Recorrentemente e ao ritmo de cada novo orçamento
de Estado, o tema deste post emerge
de modo cristalino para quem honestamente se coloca a questão “que alternativa
poderia um projeto de governação viável de centro-esquerda apresentar?”. O
ritual repetiu-se invariavelmente esta semana com o desconjuntado e
politicamente criativo novo orçamento da maioria, o qual tenta a pirueta do
três em um: convencer a populaça e os mercados de que são responsáveis, piscar
o olho eleitoralista a alguns setores da população e tentar comprometer a
margem de manobra de uma possível alternativa à maioria atual.
Ferro Rodrigues, mesmo antes do pronunciamento
formal do PS em relação ao OGE, abriu as hostilidades dizendo mais ou menos o
seguinte: não é possível em simultâneo defender estado social e sistemas
públicos relevantes como os da saúde e da educação e apontar para uma descida
significativa dos impostos.
A questão é central e provavelmente será debatida
hoje em encontro de economistas convocado por Ferro Rodrigues e António Costa,
no qual impedimentos profissionais determinaram a minha não participação.
Avancemos com algumas reflexões preliminares
sobre o tema.
A descida dos impostos e da carga fiscal
constitui uma grande bandeira dos governos da direita liberal, com larga
expressão de representatividade entre os republicanos made in USA e os eternamente conservadores do Reino Unido. O
racional da aposta destas forças políticas oscila entre duas versões. A versão
mais pérfida é estritamente ideológica: trata-se de favorecer quem paga mais
impostos e nesses países quem os paga mais são as classes mais abastadas. A
versão mais bondosa centra-se sobretudo nos efeitos eventualmente positivos que
essa descida, sobretudo do IRC, tenderá a exercer sobre o relançamento do
investimento privado. Esta versão bondosa pode estender-se às descidas do IRS e
remete para os incentivos ao trabalho e à participação nesse mercado. O
racional aqui implícito aponta para a subalternização dos imperativos da
despesa pública. O nível da despesa pública será determinado pela massa global
de impostos que a desejada diminuição fiscal consiga arrecadar. A história está
cheia de evidências de situações de défices públicos gigantescos gerados por
esse racional. Descem-se os impostos, as despesas públicas emergem mais
incompressíveis do que o discurso ideológico aspira que sejam e o buraco
orçamental é incontornável. O modo como o governo de Bush delapidou os
excedentes orçamentais gerados pela governação Clinton ilustra frequentemente
as derivas deste racional.
Mas não pode deixar de reconhecer-se que este
racional da direita liberal parte com uma enorme popularidade à cabeça, diria
espontânea da parte das empresas e das famílias. As suas interrogações
(incompressibilidade e não previsibilidade de despesa pública e incerteza
quanto ao efeito da descida de impostos sobre o investimento privado) não se
impõem do mesmo modo ao eleitorado como a afirmação do seu racional central.
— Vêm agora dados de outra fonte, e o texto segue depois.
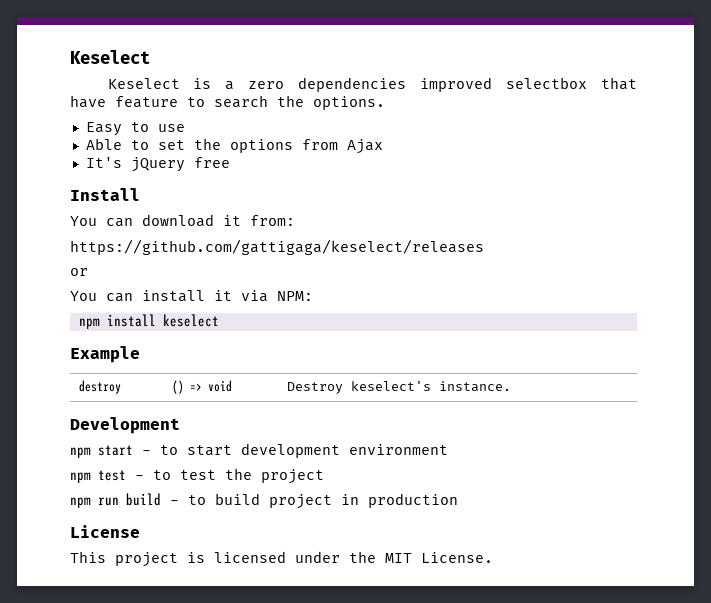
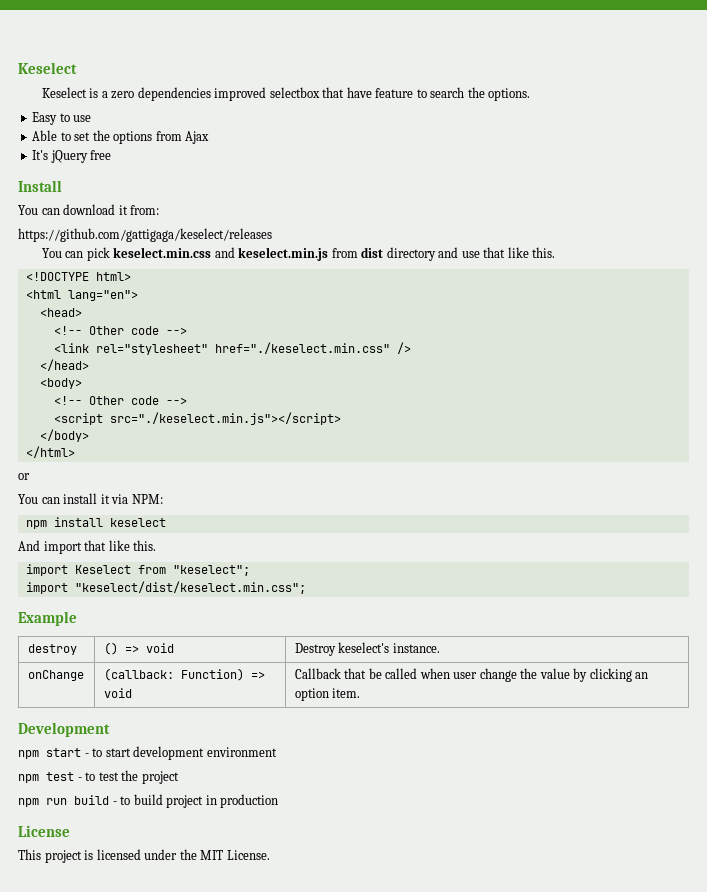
(484, 247) none -> [41,247,556,261] [25,272,131,281] [25,290,138,301] [39,308,82,317] [53,326,187,335] [53,342,411,355] [39,359,89,371] [39,378,82,389] [53,396,187,405] [53,412,341,425] [39,429,89,442] [25,446,75,458] // You can pick keselect.min.css and keselect.min.js from dist directory and use that like this. // <!DOCTYPE html> // <html lang="en"> // <head> // <!-- Other code --> // <link rel="stylesheet" href="./keselect.min.css" /> // </head> // <body> // <!-- Other code --> // <script src="./keselect.min.js"></script> // </body> // </html>
(219, 320) none -> [18,540,157,554] [25,564,250,576] [25,581,306,594] // And import that like this. // import Keselect from "keselect"; // import "keselect/dist/keselect.min.css";
(512, 386) none -> [27,670,84,681] [103,668,265,681] [103,688,132,698] [294,668,649,682] [294,688,361,701] // onChange | (callback: Function) => void | Callback that be called when user change the value by clicking an option item.

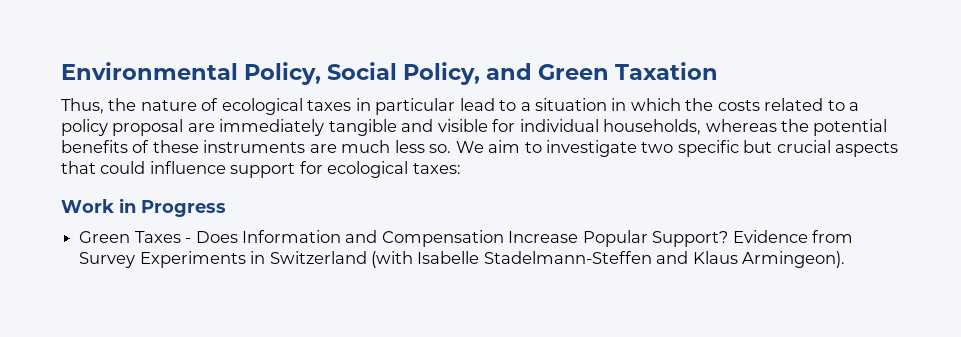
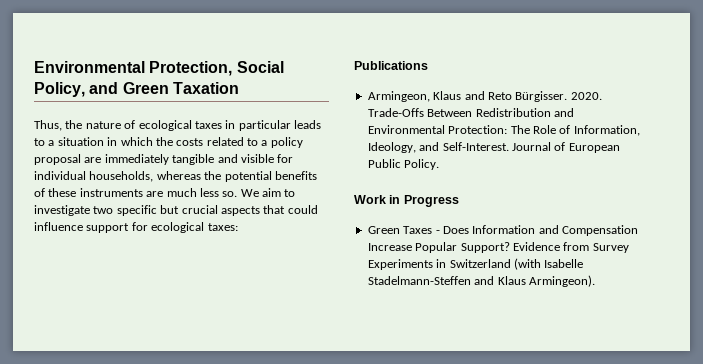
[61,62,322,85] Environmental Policy, -> [34,61,233,76] Environmental Protection,
[459,98,495,111] lead -> [294,120,321,129] leads
(461, 168) none -> [354,61,428,70] [367,91,602,102] [367,108,574,117] [367,125,640,136] [367,142,620,153] [367,159,440,170] // Publications // Armingeon, Klaus and Reto Bürgisser. 2020. Trade-Offs Between Redistribution and Environmental Protection: The Role of Information, Ideology, and Self-Interest. Journal of European Public Policy.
Esta recordatória é importante, pois coloca à
partida uma alternativa de centro-esquerda em pior situação de mensagem
eleitoral do que os seus adversários da direita liberal. É mais difícil fazer
passar a mensagem de que a incompressibilidade da despesa pública, sobretudo da
despesa social, limita a margem de manobra do aliviamento da carga fiscal. Na
minha interpretação, uma alternativa de centro-esquerda em termos fiscais
defronta-se essencialmente com três desafios:
- · Primeiro, é mais exigente em termos de equidade fiscal, ou seja a alternativa tem de modo transparente evidenciar que reparte equilibradamente o esforço fiscal que é solicitado à população sobre a qual se exerce a punção fiscal (o termo é horrível mas é frequentemente utilizado);
- · Segundo, é crucial demonstrar que os impostos são “accountable”, ou seja de que há uma relação legível para o cidadão contribuinte entre o esforço fiscal solicitado e a qualidade da despesa e dos serviços públicos que esse esforço tende a proporcionar e a garantir aos cidadãos;
- · Terceiro, é necessário gerir com perícia uma espécie de desafio colateral: como dinamizar o investimento privado e o crescimento económico em contexto de não descida significativa dos impostos.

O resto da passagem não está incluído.